> What to produce
Would you please output all the records exactly as given? Pictures should not appear in the copy.

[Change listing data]
+---+
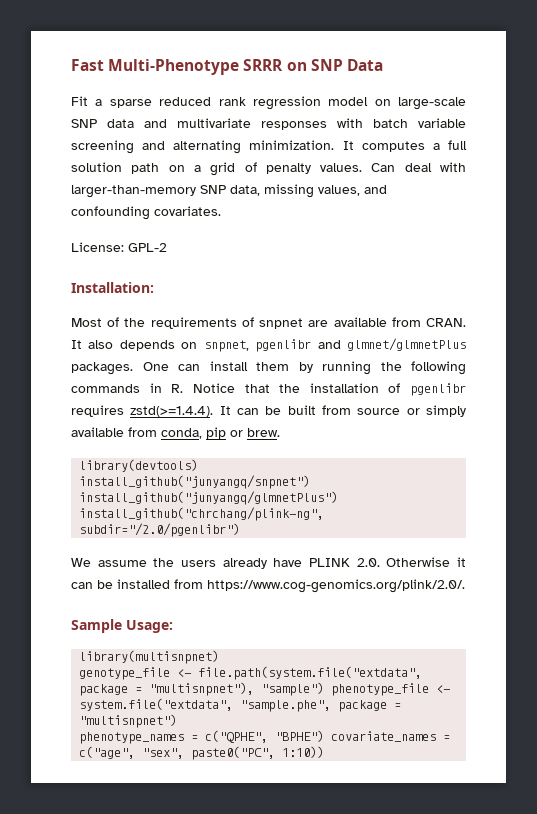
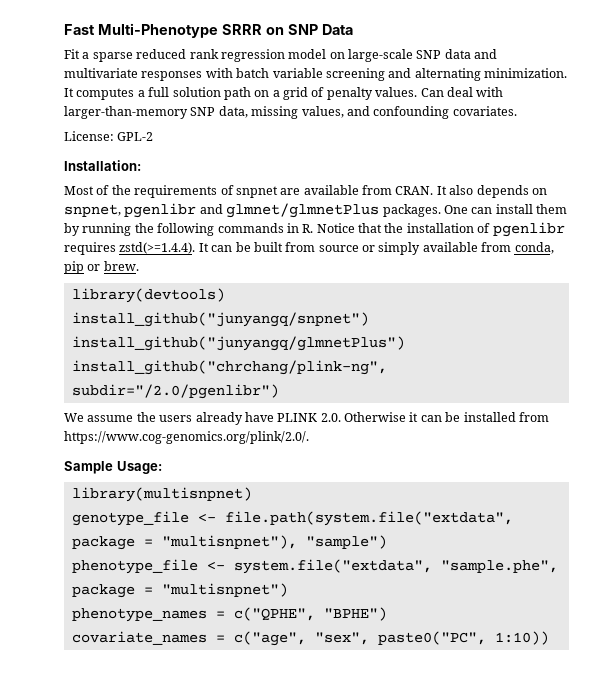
- genotype_file <- file.path(system.file("extdata", package = "multisnpnet"), "sample") phenotype_file <- system.file("extdata", "sample.phe", package = "multisnpnet")
+ genotype_file <- file.path(system.file("extdata", package = "multisnpnet"), "sample")
+ phenotype_file <- system.file("extdata", "sample.phe", package = "multisnpnet")
- phenotype_names = c("QPHE", "BPHE") covariate_names = c("age", "sex", paste0("PC", 1:10))
+ phenotype_names = c("QPHE", "BPHE")
+ covariate_names = c("age", "sex", paste0("PC", 1:10))

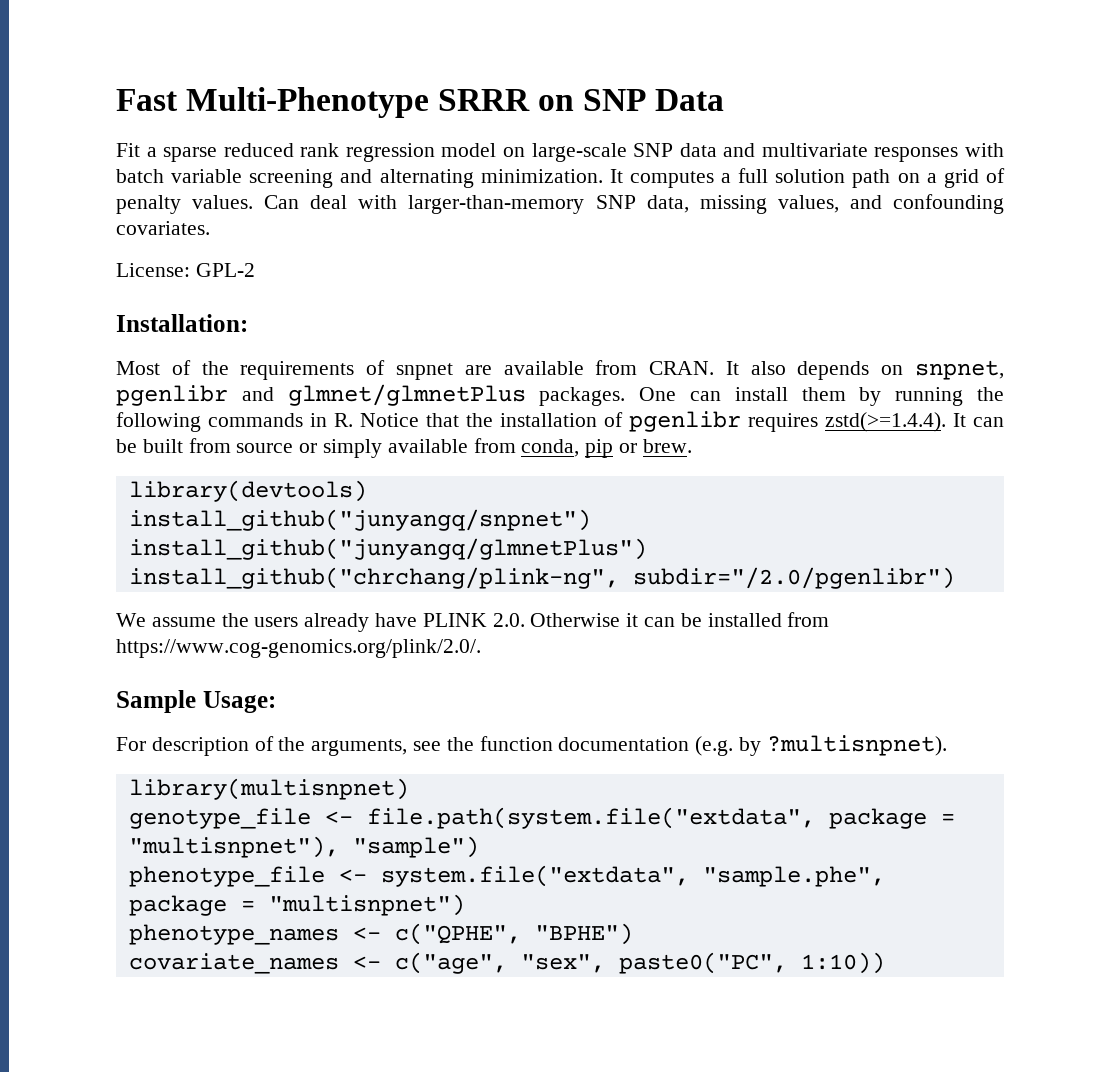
+ For description of the arguments, see the function documentation (e.g. by ?multisnpnet).
- phenotype_names = c("QPHE", "BPHE")
+ phenotype_names <- c("QPHE", "BPHE")
- covariate_names = c("age", "sex", paste0("PC", 1:10))
+ covariate_names <- c("age", "sex", paste0("PC", 1:10))

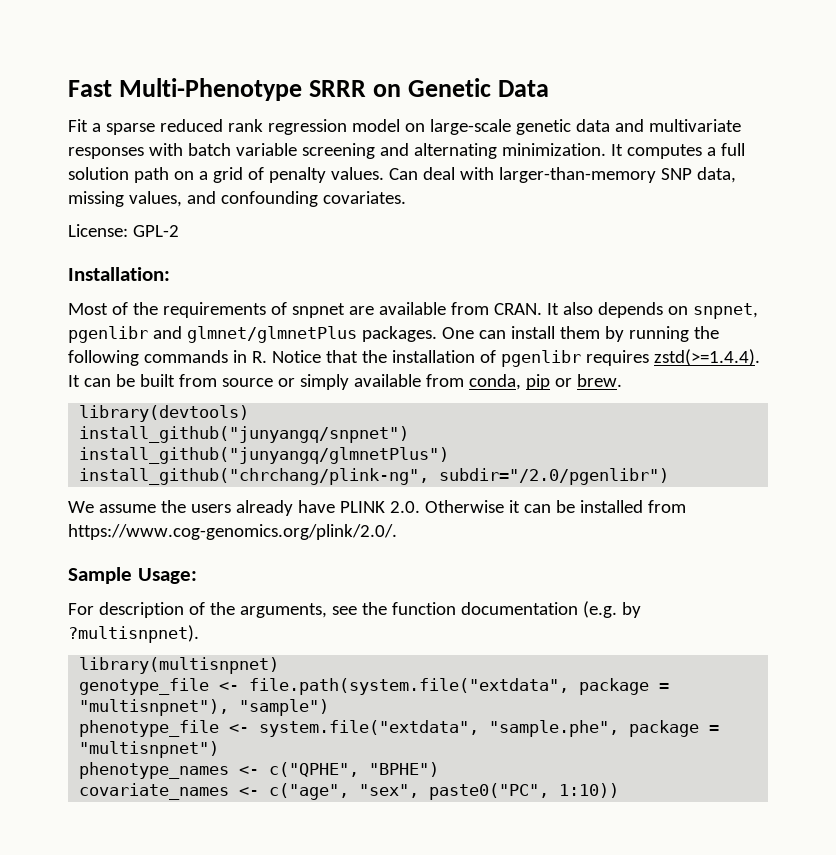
- Fast Multi-Phenotype SRRR on SNP Data
+ Fast Multi-Phenotype SRRR on Genetic Data
- Fit a sparse reduced rank regression model on large-scale SNP data and multivariate responses with batch variable screening and alternating minimization.
+ Fit a sparse reduced rank regression model on large-scale genetic data and multivariate responses with batch variable screening and alternating minimization.

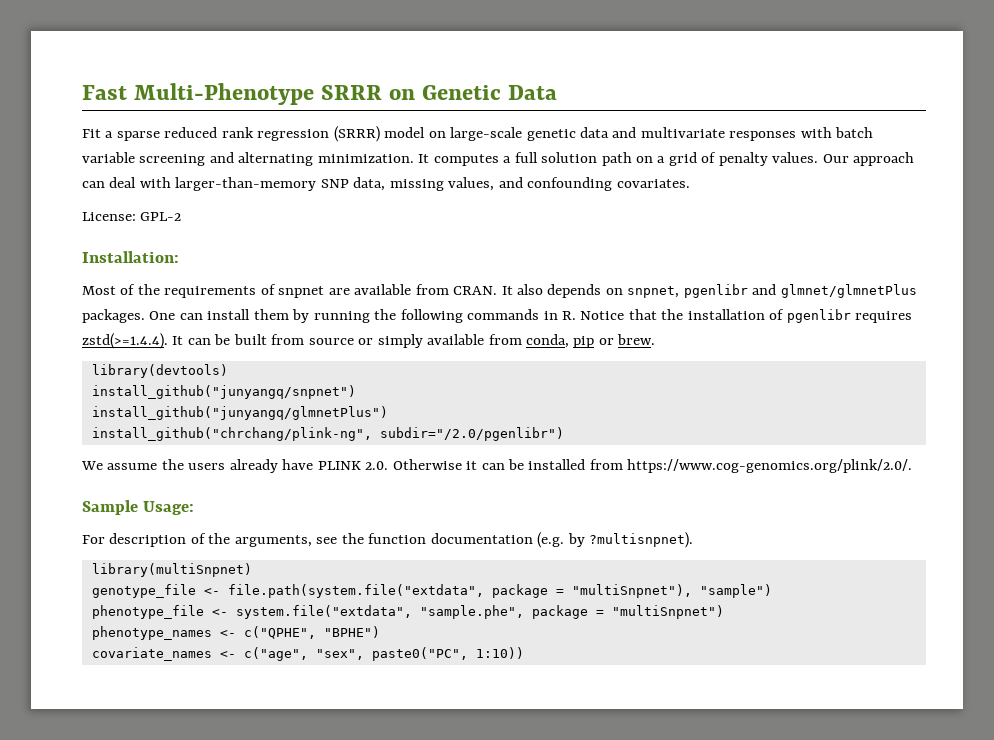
- Fit a sparse reduced rank regression model on large-scale genetic data and multivariate responses with batch variable screening and alternating minimization.
+ Fit a sparse reduced rank regression (SRRR) model on large-scale genetic data and multivariate responses with batch variable screening and alternating minimization.
- Can deal with larger-than-memory SNP data, missing values, and confounding covariates.
+ Our approach can deal with larger-than-memory SNP data, missing values, and confounding covariates.
- library(multisnpnet)
+ library(multiSnpnet)
- genotype_file <- file.path(system.file("extdata", package = "multisnpnet"), "sample")
+ genotype_file <- file.path(system.file("extdata", package = "multiSnpnet"), "sample")
- phenotype_file <- system.file("extdata", "sample.phe", package = "multisnpnet")
+ phenotype_file <- system.file("extdata", "sample.phe", package = "multiSnpnet")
+---+
> Task output
- genotype_file <- file.path(system.file("extdata", package = "multisnpnet"), "sample") phenotype_file <- system.file("extdata", "sample.phe", package = "multisnpnet")
+ genotype_file <- file.path(system.file("extdata", package = "multisnpnet"), "sample")
+ phenotype_file <- system.file("extdata", "sample.phe", package = "multisnpnet")
- phenotype_names = c("QPHE", "BPHE") covariate_names = c("age", "sex", paste0("PC", 1:10))
+ phenotype_names = c("QPHE", "BPHE")
+ covariate_names = c("age", "sex", paste0("PC", 1:10))

+ For description of the arguments, see the function documentation (e.g. by ?multisnpnet).
- phenotype_names = c("QPHE", "BPHE")
+ phenotype_names <- c("QPHE", "BPHE")
- covariate_names = c("age", "sex", paste0("PC", 1:10))
+ covariate_names <- c("age", "sex", paste0("PC", 1:10))

- Fast Multi-Phenotype SRRR on SNP Data
+ Fast Multi-Phenotype SRRR on Genetic Data
- Fit a sparse reduced rank regression model on large-scale SNP data and multivariate responses with batch variable screening and alternating minimization.
+ Fit a sparse reduced rank regression model on large-scale genetic data and multivariate responses with batch variable screening and alternating minimization.

- Fit a sparse reduced rank regression model on large-scale genetic data and multivariate responses with batch variable screening and alternating minimization.
+ Fit a sparse reduced rank regression (SRRR) model on large-scale genetic data and multivariate responses with batch variable screening and alternating minimization.
- Can deal with larger-than-memory SNP data, missing values, and confounding covariates.
+ Our approach can deal with larger-than-memory SNP data, missing values, and confounding covariates.
- library(multisnpnet)
+ library(multiSnpnet)
- genotype_file <- file.path(system.file("extdata", package = "multisnpnet"), "sample")
+ genotype_file <- file.path(system.file("extdata", package = "multiSnpnet"), "sample")
- phenotype_file <- system.file("extdata", "sample.phe", package = "multisnpnet")
+ phenotype_file <- system.file("extdata", "sample.phe", package = "multiSnpnet")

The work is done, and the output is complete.